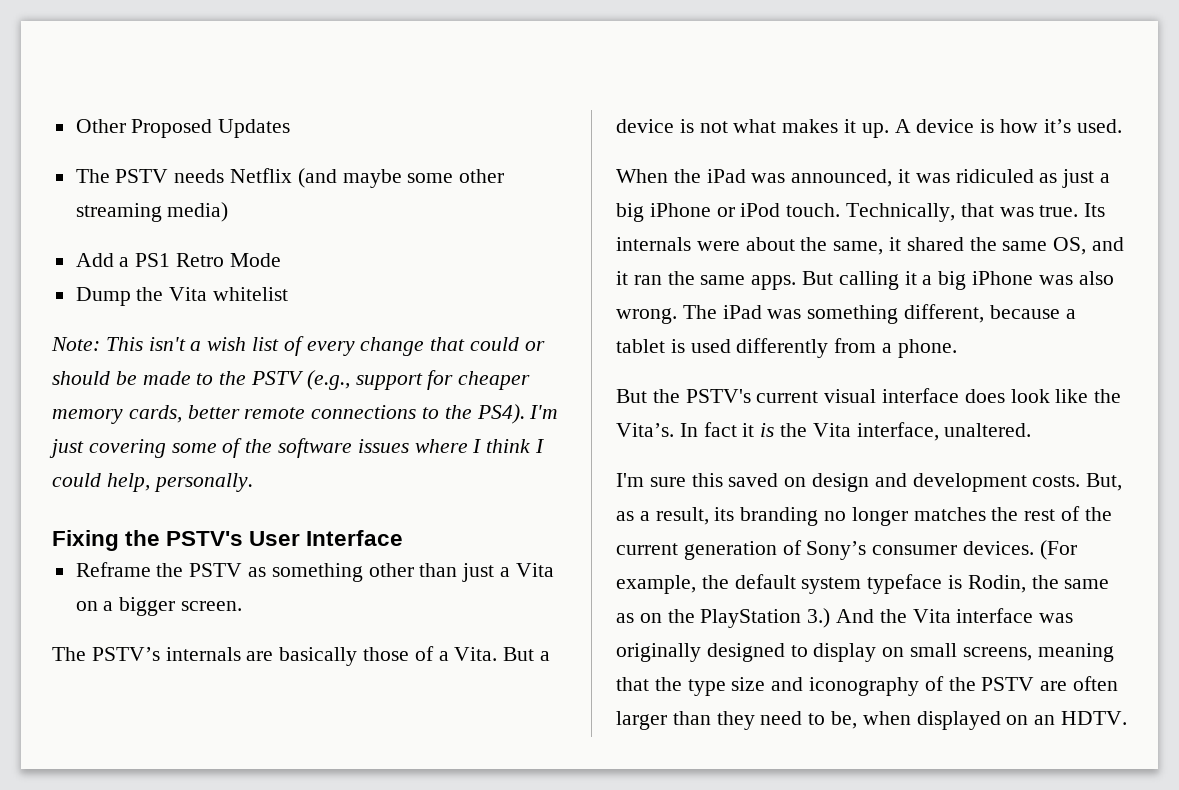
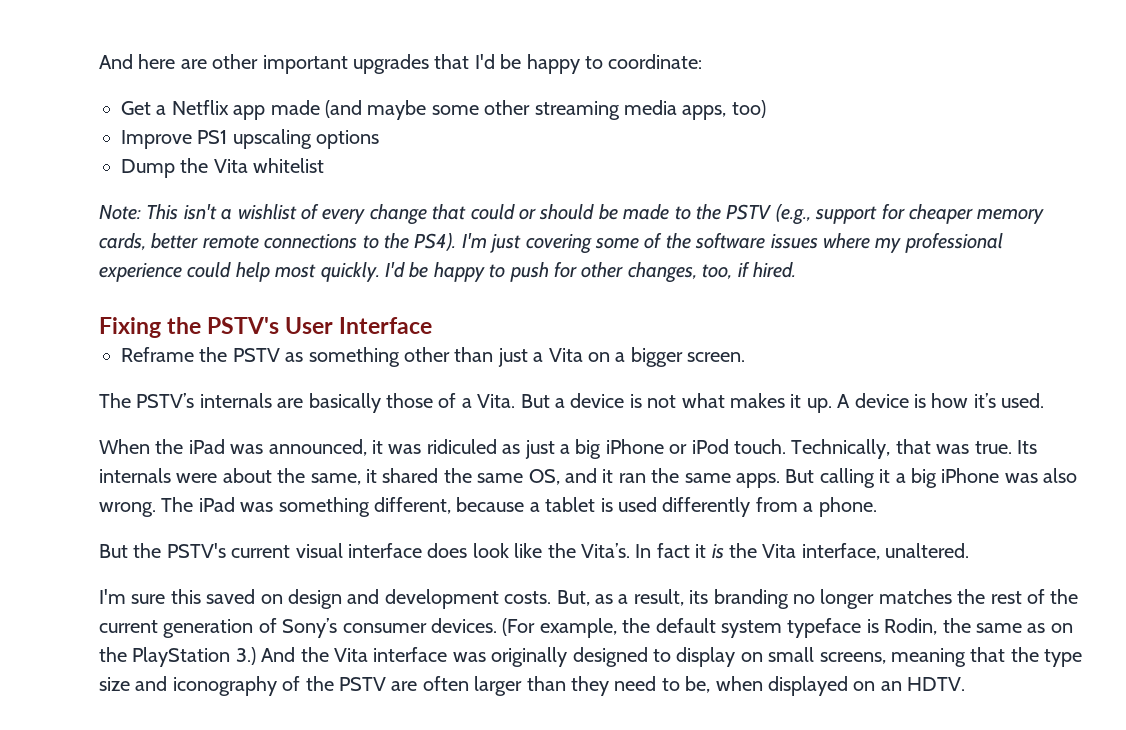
[75,119,291,138] [75,168,293,183] Other Proposed Updates // The PSTV needs Netflix -> [99,54,703,74] [121,100,320,120] And here are other important upgrades that I'd be happy to coordinate: // Get a Netflix app made
[167,202,229,222] [75,253,281,267] media) // Add a PS1 Retro Mode -> [623,100,766,120] [121,129,380,149] media apps, too) // Improve PS1 upscaling options
[207,337,280,351] wish list -> [237,204,297,220] wishlist
[472,439,545,453] [52,473,253,492] I think I could help, personally. -> [875,233,1003,253] [99,262,796,283] my professional experience could help most quickly. I'd be happy to push for other changes, too, if hired.

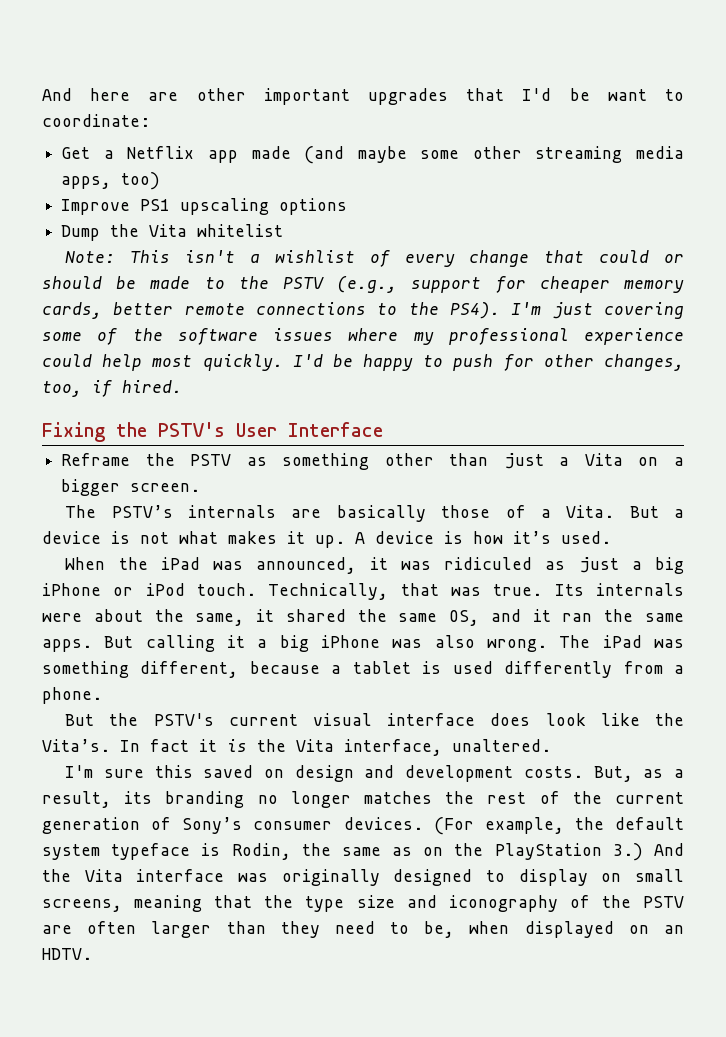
[526,54,580,74] happy -> [607,89,647,101] want

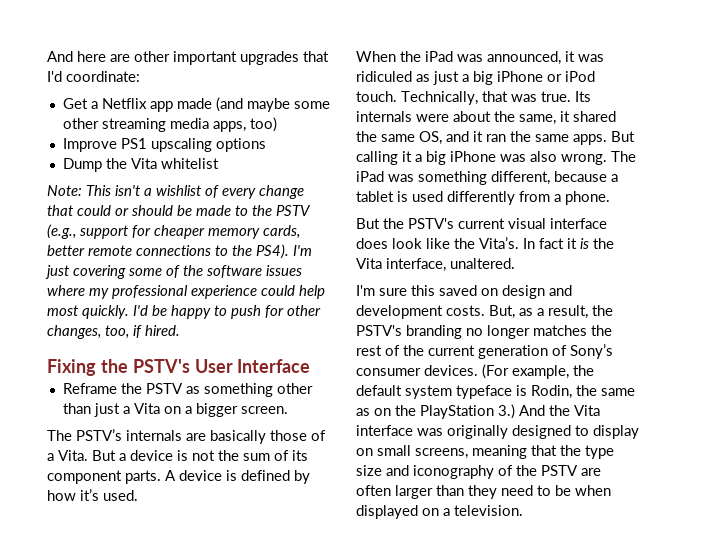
[569,88,684,101] be want to -> (62, 76) none
[179,531,345,548] what makes it up. -> [218,450,308,461] [47,470,161,484] the sum of its component parts.
(463, 537) none -> [241,470,310,484] defined by
[124,791,153,804] its -> [592,305,613,316] [356,325,402,336] the PSTV's
[424,921,455,938] be, -> [555,485,571,496] be
[664,925,684,934] [42,948,92,960] an HDTV. -> [443,505,523,516] a television.

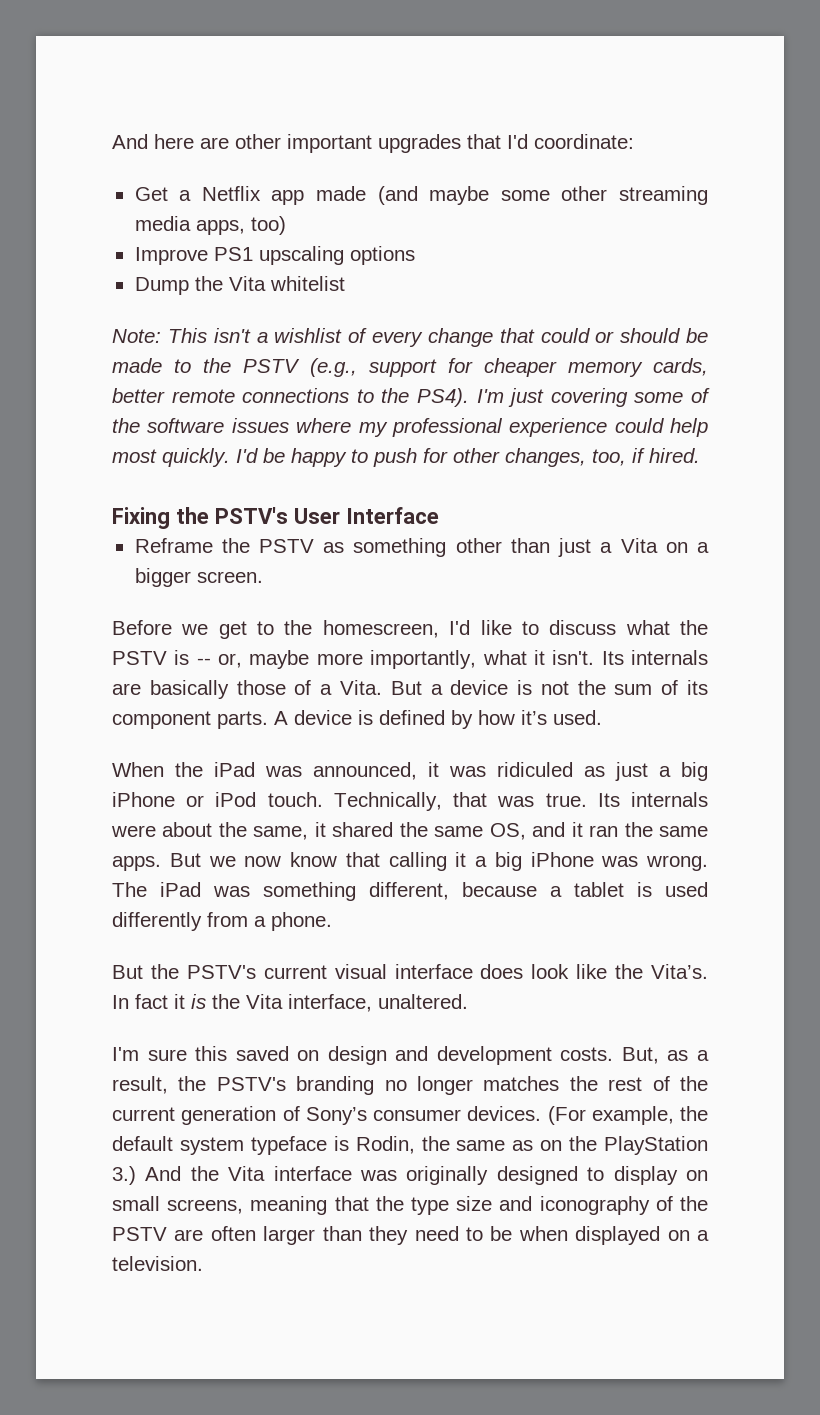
[47,429,122,441] The PSTV’s -> [112,620,709,639] [112,650,624,669] Before we get to the homescreen, I'd like to discuss what the PSTV is -- or, maybe more importantly, what it isn't. Its
(635, 136) none -> [208,852,380,867] we now know that
[530,151,557,162] also -> (639, 861) none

Assignment →
Using the records above, return word for word the lines that begin at the one containing "(463, 537) none" and end at the one containing "(635, 136) none", both of them included and no pictures.

Output →
(463, 537) none -> [241,470,310,484] defined by
[124,791,153,804] its -> [592,305,613,316] [356,325,402,336] the PSTV's
[424,921,455,938] be, -> [555,485,571,496] be
[664,925,684,934] [42,948,92,960] an HDTV. -> [443,505,523,516] a television.

[47,429,122,441] The PSTV’s -> [112,620,709,639] [112,650,624,669] Before we get to the homescreen, I'd like to discuss what the PSTV is -- or, maybe more importantly, what it isn't. Its
(635, 136) none -> [208,852,380,867] we now know that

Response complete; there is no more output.